Не забудем, что все происходит в Астрахани, где и виноградники и пароходы — дело житейское.

«Ничего не осталось»! Тут в речи ректора зазвучало такое неподдельное участие, что, быть может, перечитав ее в более спокойную минуту, он застеснялся своего волнения и не захотел ставить имени под печатным текстом, полным грустного раздумья о судьбе своего недавнего подчиненного.

«…Тетрадки, которые носил покойный, не тяжелы, но тяжело то, что каждое слово честного наставника должно быть полно мысли, тяжело то, что мысль часто бывает непослушной для того, чтобы быть ей понятною молодым слушателям. Здесь нужна бескорыстная любовь, которая бы проникала и самую мысль, сообщаемую учащимся, и обнимала их самих… Эта работа неотвязчива: она преследует честного труженика в классе, на пути, в обществе, в семье.

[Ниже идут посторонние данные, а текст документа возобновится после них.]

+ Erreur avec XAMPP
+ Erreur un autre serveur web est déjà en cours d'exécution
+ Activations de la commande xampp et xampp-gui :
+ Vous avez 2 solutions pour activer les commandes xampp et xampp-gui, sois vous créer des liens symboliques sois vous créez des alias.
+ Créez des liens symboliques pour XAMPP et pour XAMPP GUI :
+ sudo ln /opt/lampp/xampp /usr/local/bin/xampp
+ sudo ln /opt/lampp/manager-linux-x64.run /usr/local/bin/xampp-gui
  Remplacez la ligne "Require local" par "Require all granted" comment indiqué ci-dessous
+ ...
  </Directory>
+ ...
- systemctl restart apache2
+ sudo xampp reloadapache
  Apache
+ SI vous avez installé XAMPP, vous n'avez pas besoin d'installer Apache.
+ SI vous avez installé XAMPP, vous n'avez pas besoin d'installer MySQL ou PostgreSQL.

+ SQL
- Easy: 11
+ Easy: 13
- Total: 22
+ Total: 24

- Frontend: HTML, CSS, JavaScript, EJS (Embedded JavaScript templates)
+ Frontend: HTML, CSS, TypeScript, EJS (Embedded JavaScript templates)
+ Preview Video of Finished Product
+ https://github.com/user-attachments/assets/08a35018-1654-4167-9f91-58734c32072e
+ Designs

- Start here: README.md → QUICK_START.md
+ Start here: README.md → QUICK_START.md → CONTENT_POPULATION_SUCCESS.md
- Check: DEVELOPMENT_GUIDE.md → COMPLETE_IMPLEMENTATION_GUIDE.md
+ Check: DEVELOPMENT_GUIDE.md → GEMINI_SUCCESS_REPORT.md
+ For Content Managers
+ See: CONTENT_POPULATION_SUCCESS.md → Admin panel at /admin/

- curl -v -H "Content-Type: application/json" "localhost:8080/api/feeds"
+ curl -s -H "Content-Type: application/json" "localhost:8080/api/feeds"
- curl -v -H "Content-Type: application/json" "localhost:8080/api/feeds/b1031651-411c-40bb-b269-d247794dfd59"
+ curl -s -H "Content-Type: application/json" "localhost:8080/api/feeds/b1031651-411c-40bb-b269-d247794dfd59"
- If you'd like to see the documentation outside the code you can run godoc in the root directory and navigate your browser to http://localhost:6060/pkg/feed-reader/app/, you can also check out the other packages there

Поэтому-то люди науки часто кажутся нелюдимыми, они иногда и в семье бывают как бы чужды интересам семьи».

Это уже, кажется, прямо обращено к семье покойного, словно бы объясняя и оправдывая его — вероятную — житейскую непрактичность.

«Он не знал отдыха, ему как бы и хворать-то было некогда. Его все привыкли видеть за делом или с поспешностью бегущим на дело. Но и во время самого пути его не оставляла мысль о деле: как он часто вслух рассуждал сам с собою, размахивая руками и не обращая внимания на мимоидущих».

На наших глазах происходит нечто вроде чуда воскрешения для потомков безвестного провинциального учителя со своей судьбой, характером и привычками, сохраненными до деталей.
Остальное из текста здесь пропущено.